Try it
Pick out every line in the data below that holds "Antenna".

-*-*-

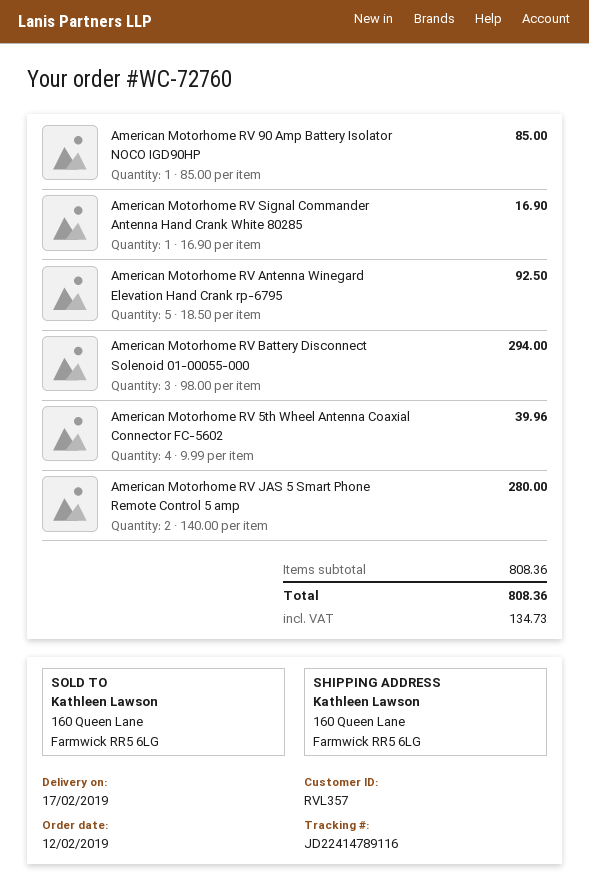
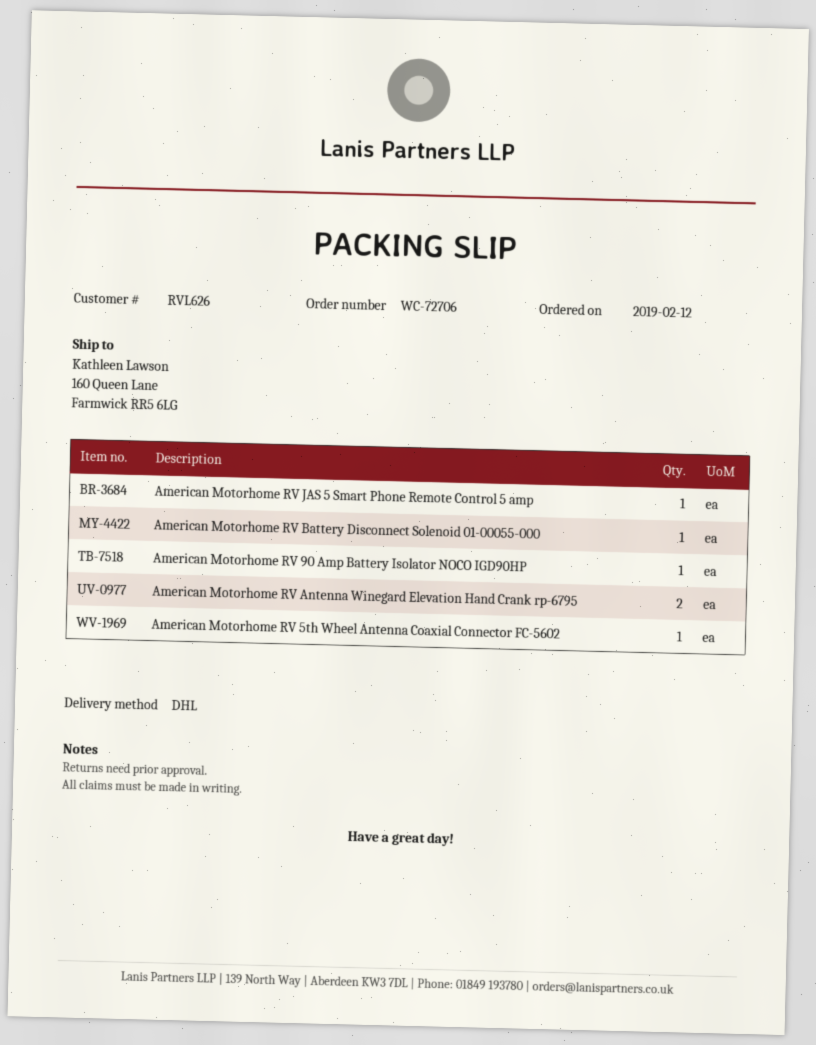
order number: WC-72760 -> WC-72706
customer number: RVL357 -> RVL626
American Motorhome RV Signal Commander Antenna Hand Crank White 80285: 1 -> none
American Motorhome RV Antenna Winegard Elevation Hand Crank rp-6795: 5 -> 2
American Motorhome RV Battery Disconnect Solenoid 01-00055-000: 3 -> 1
American Motorhome RV 5th Wheel Antenna Coaxial Connector FC-5602: 4 -> 1
American Motorhome RV JAS 5 Smart Phone Remote Control 5 amp: 2 -> 1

-*-*-

Output below
American Motorhome RV Signal Commander Antenna Hand Crank White 80285: 1 -> none
American Motorhome RV Antenna Winegard Elevation Hand Crank rp-6795: 5 -> 2
American Motorhome RV 5th Wheel Antenna Coaxial Connector FC-5602: 4 -> 1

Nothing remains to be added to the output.